Free Republic
Browse · Search
News/Activism
Topics · Post Article

Skip to comments.

President Trump’s Final 2020 Act Should Be Pulling U.S. Out From Endless Wars
The Federalist ^ | November 16, 2020 | Sumantra Maitra

Posted on 11/16/2020 9:50:36 AM PST by Kaslin

A reprioritization of America’s strategic interests would cement the legacy of the first president in the era of great-power rivalry.
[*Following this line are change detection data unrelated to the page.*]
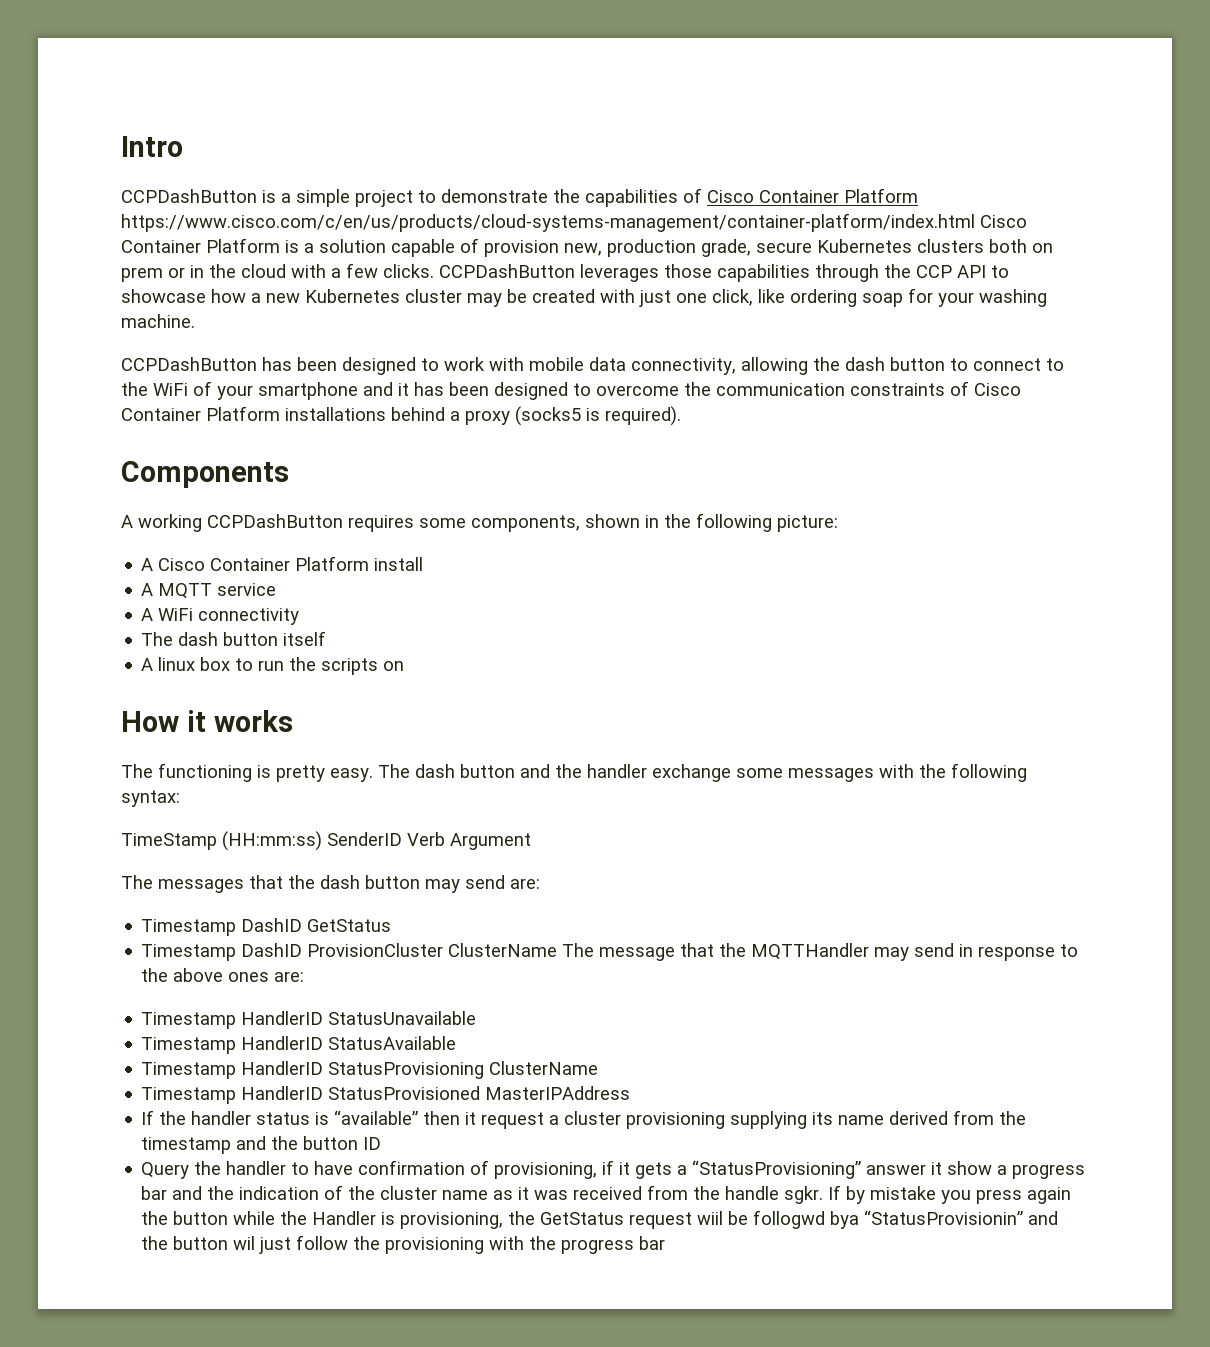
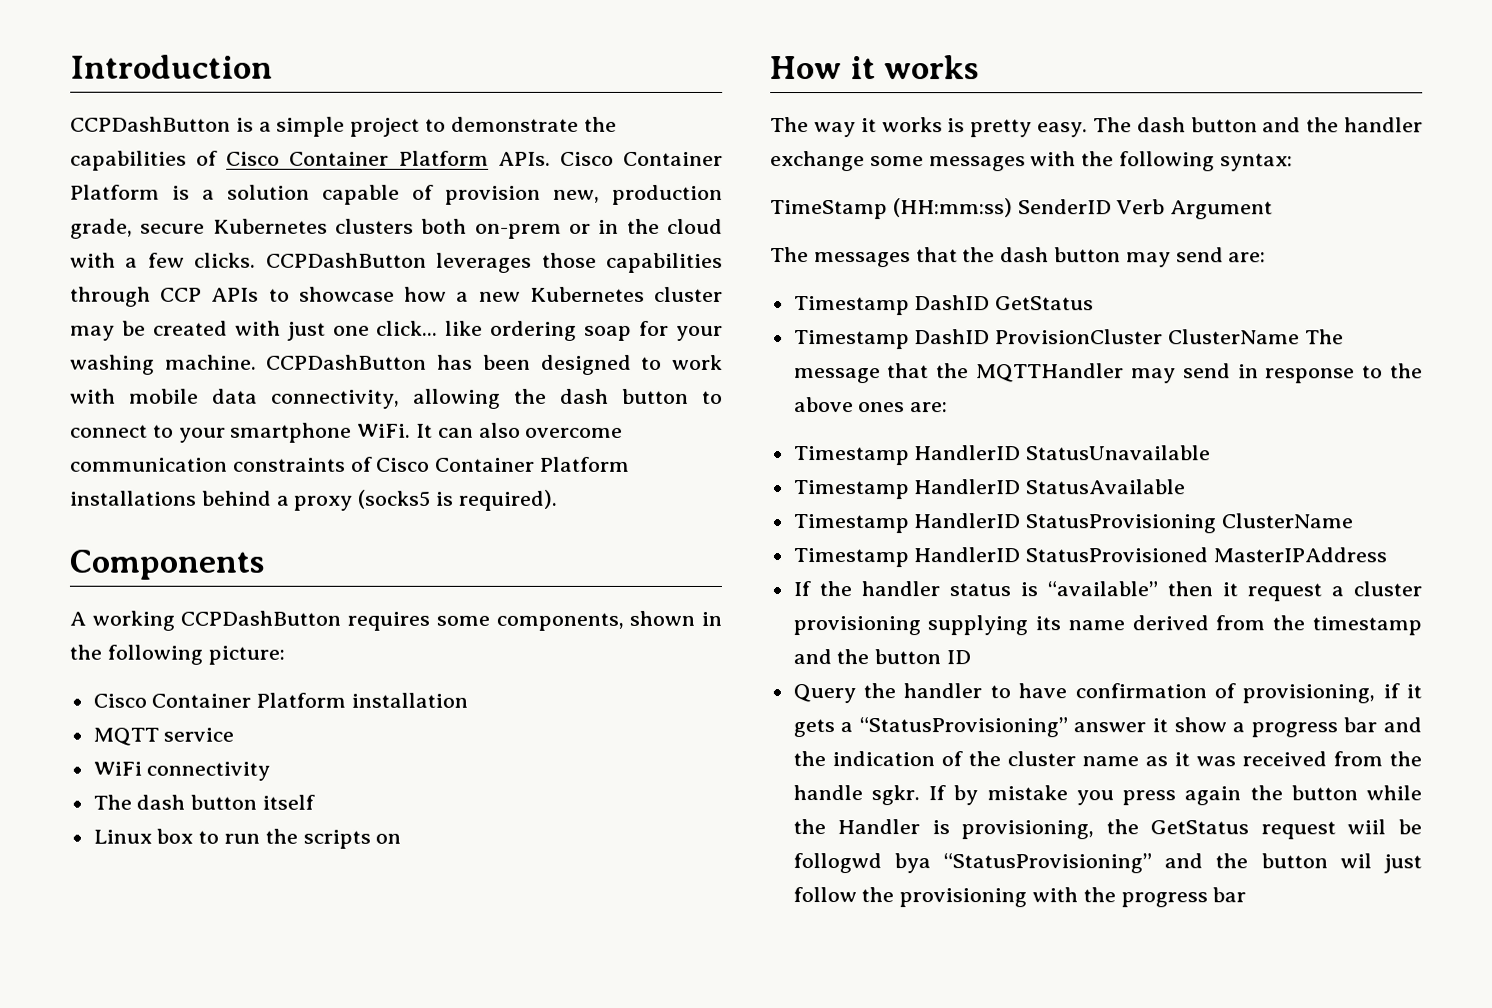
- Intro
+ Introduction
- CCPDashButton is a simple project to demonstrate the capabilities of Cisco Container Platform https://www.cisco.com/c/en/us/products/cloud-systems-management/container-platform/index.html Cisco Container Platform is a solution capable of provision new, production grade, secure Kubernetes clusters both on prem or in the cloud with a few clicks.
+ CCPDashButton is a simple project to demonstrate the capabilities of Cisco Container Platform APIs. Cisco Container Platform is a solution capable of provision new, production grade, secure Kubernetes clusters both on-prem or in the cloud with a few clicks.
- CCPDashButton leverages those capabilities through the CCP API to showcase how a new Kubernetes cluster may be created with just one click, like ordering soap for your washing machine.
- CCPDashButton has been designed to work with mobile data connectivity, allowing the dash button to connect to the WiFi of your smartphone and it has been designed to overcome the communication constraints of Cisco Container Platform installations behind a proxy (socks5 is required).
+ CCPDashButton leverages those capabilities through CCP APIs to showcase how a new Kubernetes cluster may be created with just one click... like ordering soap for your washing machine. CCPDashButton has been designed to work with mobile data connectivity, allowing the dash button to connect to your smartphone WiFi. It can also overcome communication constraints of Cisco Container Platform installations behind a proxy (socks5 is required).
- A Cisco Container Platform install
- A MQTT service
+ Cisco Container Platform installation
+ MQTT service
- A WiFi connectivity
+ WiFi connectivity
- A linux box to run the scripts on
+ Linux box to run the scripts on
- The functioning is pretty easy.
+ The way it works is pretty easy.
- If by mistake you press again the button while the Handler is provisioning, the GetStatus request wiil be follogwd bya “StatusProvisionin” and the button wil just follow the provisioning with the progress bar
+ If by mistake you press again the button while the Handler is provisioning, the GetStatus request wiil be follogwd bya “StatusProvisioning” and the button wil just follow the provisioning with the progress bar

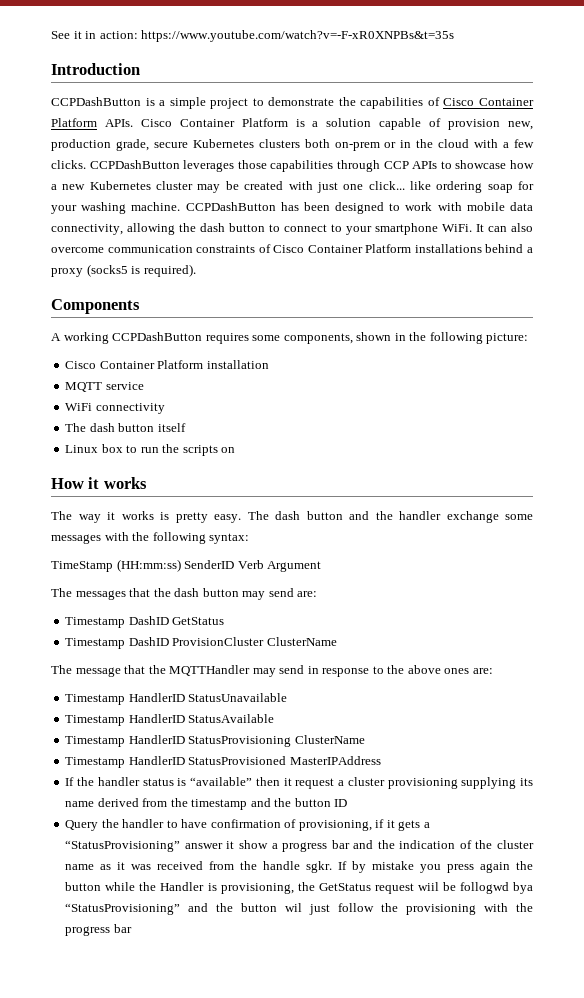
+ See it in action: https://www.youtube.com/watch?v=-F-xR0XNPBs&t=35s
- Timestamp DashID ProvisionCluster ClusterName The message that the MQTTHandler may send in response to the above ones are:
+ Timestamp DashID ProvisionCluster ClusterName
+ The message that the MQTTHandler may send in response to the above ones are:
n a recent memo advocating a swift U.S. drawdown from Afghanistan, Acting Defense Secretary Christopher Miller gave shape to the fundamental political stand of the Trump administration—realism and restraint.

“We are not a people of perpetual war — it is the antithesis of everything for which we stand and for which our ancestors fought. All wars must end,” the memo read. This comes after a rapid purge in the last couple of weeks, in which President Trump dismissed Defense Secretary Mark Esper and replaced him with Miller in what was termed by the leftist media as a takeover of the Pentagon by the National Counterterrorism Center.

Trump also appointed Col. Douglas Macgregor to be a senior adviser at the Pentagon. Macgregor is a fierce opponent of endless wars, and previously nominated to be the ambassador to Germany, but was not yet confirmed.

This has the potential to conclude America’s longest and perhaps most pointless of military engagements. While the idea was to decimate al-Qaeda and punish the Taliban, that was over by 2005. By the time of the surge in 2007, the overall war had morphed into a nation-building process with a sunk cost fallacy.

The war proponents’ argument was circular. Put simply, they claim continuous U.S. engagement is needed so the Taliban doesn’t come to power, because the Taliban is terrible for Afghan women. Therefore Afghan civil society needs indefinite American troops and treasure.

Unfortunately, personnel is policy, and since President Trump was an outsider, he had to rely on insiders at odds with his policy, like John Bolton. His retrenchment instinct was constantly hampered by career insiders, which in an earlier era might have bordered on treacherous behavior.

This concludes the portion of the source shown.